I cracker del futuro
di Emmanuel Grossi
La tecnologia corre veloce. Soprattutto in pubblicità.
La ricerca incessante della perfezione estetica, dell’inquadratura ottimale, del nitore assoluto, della ripresa ardita, del trattamento filmico alla moda, ha spinto nei decenni passati le case di produzione ad aggiornare continuamente parco macchine e luci, ottiche e sistemi di montaggio ed effettistica e ad inseguire le ultime novità in campo internazionale. Tra i suoi pregi, la pubblicità ha infatti quello di essere stata un’enorme palestra per registi e direttori della fotografia, che potevano sperimentare costose attrezzature all’avanguardia che difficilmente si sarebbero potuti permettere al cinema.
Sono ormai lontani i tempi di Paul Bianchi (che pure fu un genio e un grande precursore). Nei primi anni Ottanta, con l’arrivo in pianta stabile del colore e caduto l’obbligo Sacis di presentare gli short su pellicola 35mm, la gamma delle possibilità di ripresa e di post-produzione si amplia a dismisura e la tecnica accelera. Al buon vecchio passo uno si affiancano truke ottiche sempre più elaborate (di cui il milanese Memmo La Rocca, altro genio e precursore, fu il leader assoluto, dai primi caroselli a fine anni Ottanta, quando morì prematuramente). E si fanno strada gli interventi in elettronica, che spesso implicavano il ricorso ad importanti società estere.
Alla Molinaire di Londra (tuttora in piena attività) si poteva ad esempio trovare lo Squeeze Zoom. E il pubblicitario Michele Rizzi, titolare dell’omonima agenzia che gestì a lungo il budget Pavesi, non si fece scappare l’occasione di utilizzarlo.
Per i cracker Gran Pavesi fu ideato uno short che – rivisto oggi – pare il divertissement di un grafico alle prime armi, ma che quarant’anni fa costò denaro, tempo e fatica: mentre in sottofondo si dipana e cresce un coro ecumenico (“Dividilo con chi vuoi…”), numerose immagini, tra fotografie e brevi animazioni, si inseguono scompongono sovrappongono e uscendo dall’inquadratura lasciano dietro di sé scie di pixel…

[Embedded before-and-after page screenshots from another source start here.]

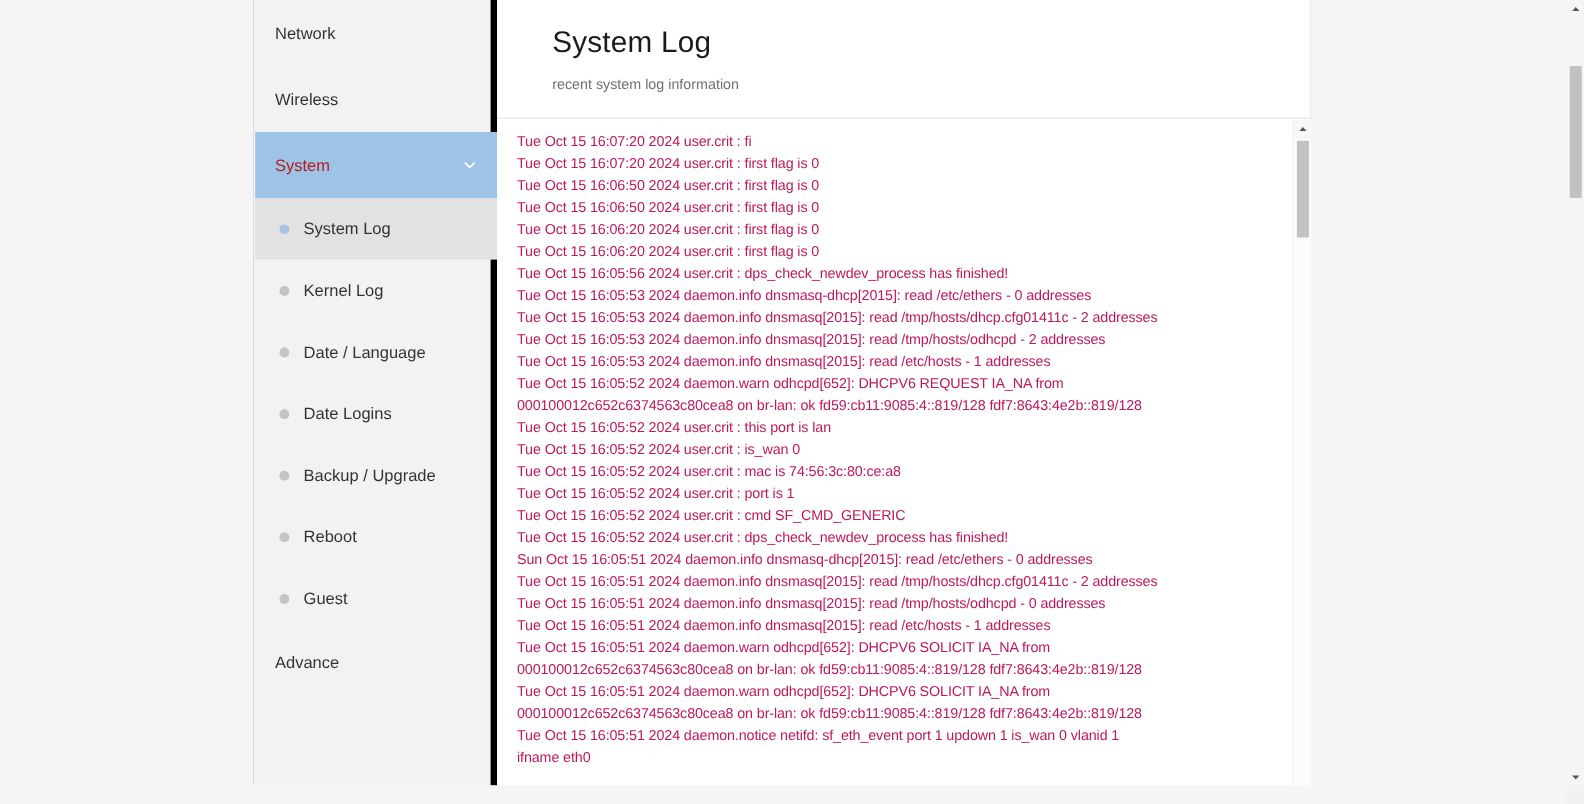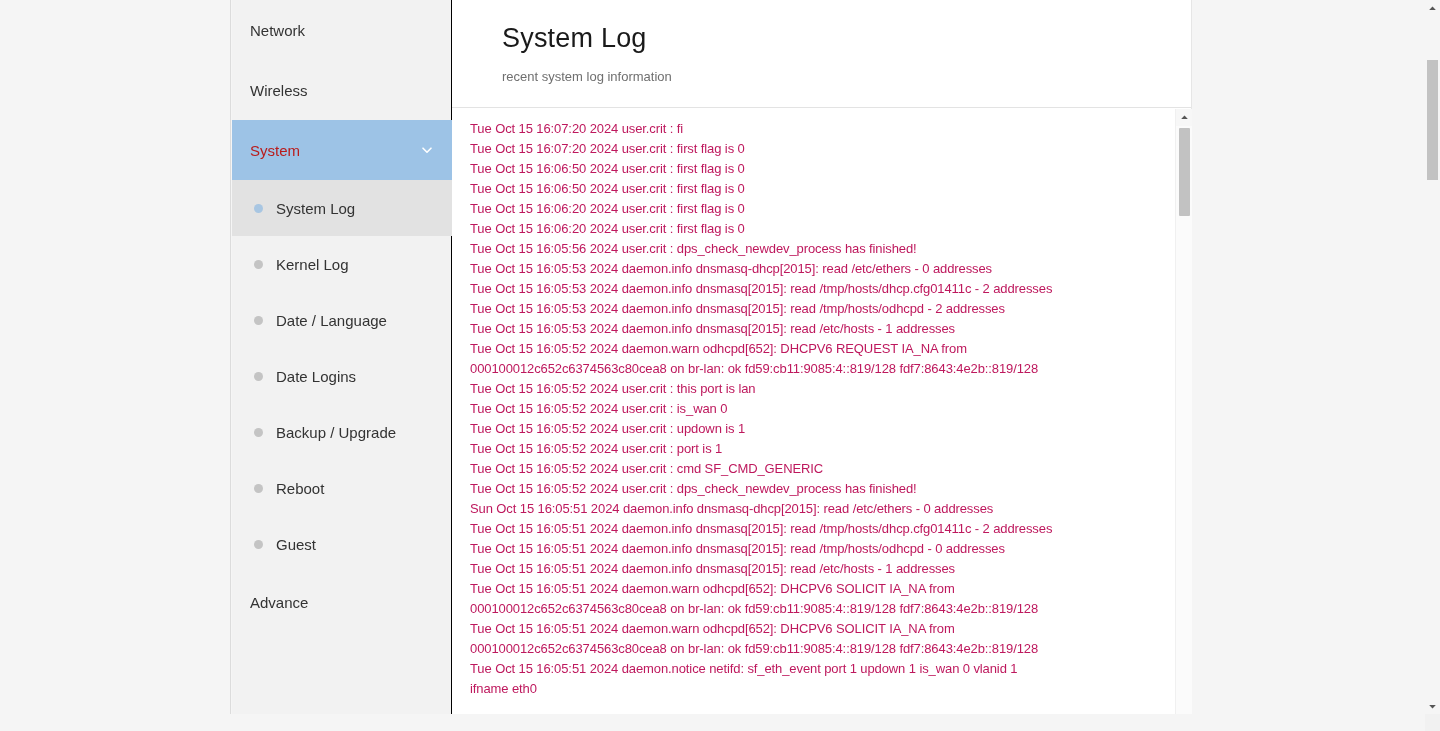"Network" .sidebar { border-right: 1px solid #000000 -> 6px solid #000000 }
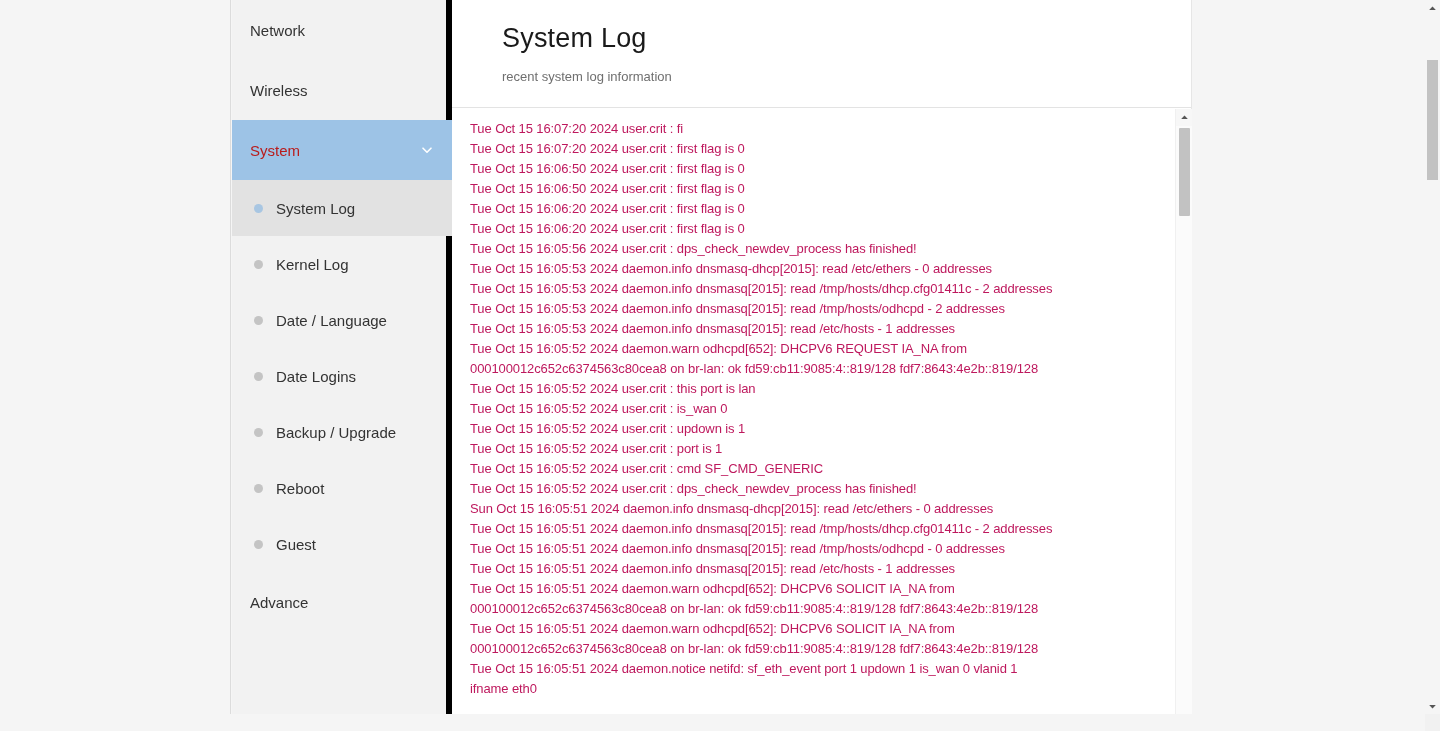"Tue Oct 15 16:05:52 2024 user.crit : mac" div.log-line { html: none -> <div>Tue Oct 15 16:05:52 2024 user.crit : mac is 74:56:3c:80:ce:a8</div> }
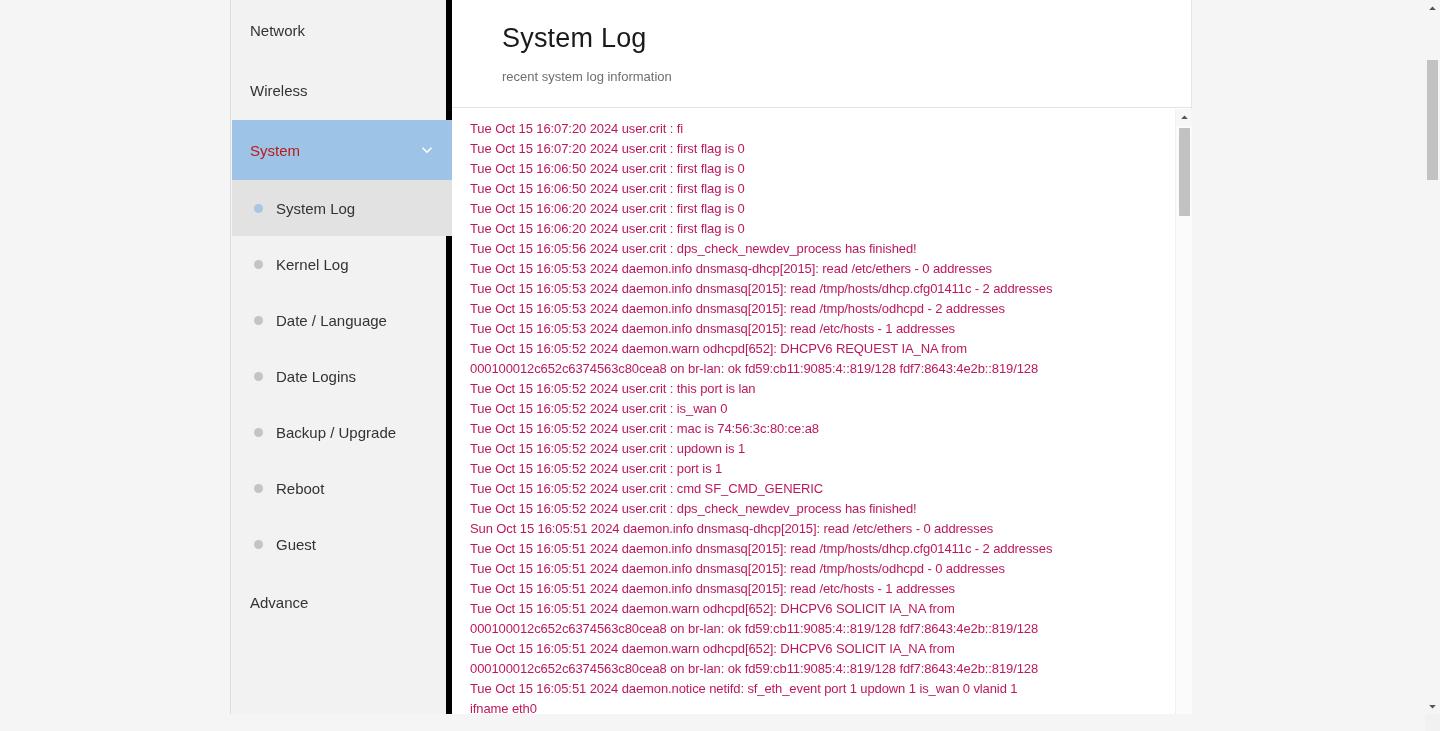"Tue Oct 15 16:05:52 2024 user.crit : updown" div.log-line { html: <div>Tue Oct 15 16:05:52 2024 user.crit : updown is 1</div> -> none }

Si occupa del lavoro una casa di produzione appena nata e di cui Rizzi stesso aveva caldeggiato la costituzione: la Primo Piano, fondata da tre professionisti fuoriusciti dalla BRW: un amministrativo, la producer Giovanna Germoglio e il capo dell’edizione (e saltuariamente regista) Ermanno Ascari, che pochi anni prima, nella precedente società, aveva montato i buffi caroselli Natura e basta per le Fette biscottate Uova e Latte Barilla, con gli animali da cortile che razzolano a ritmo di tango.
È l’alba degli anni Ottanta (1980-81, le fonti non collimano).
Di lì a poco anche lo Squeeze Zoom sarebbe diventato familiare al pubblico televisivo: Canale 5 ne acquista uno per il regista Valerio Lazarov il quale, abbinandolo nel suo blindatissimo Magic Studio ad altre “diavolerie moderne” come il chroma key, seppe trarne risultati avveniristici e stupefacenti per lo show di punta della rete, Premiatissima.
Ma – ricorda Ascari – fu quello short Pavesi (e un Ferrarelle realizzato pressoché in contemporanea dal medesimo team di lavoro) il primo utilizzo pubblicitario in Italia di quel macchinario futuristico.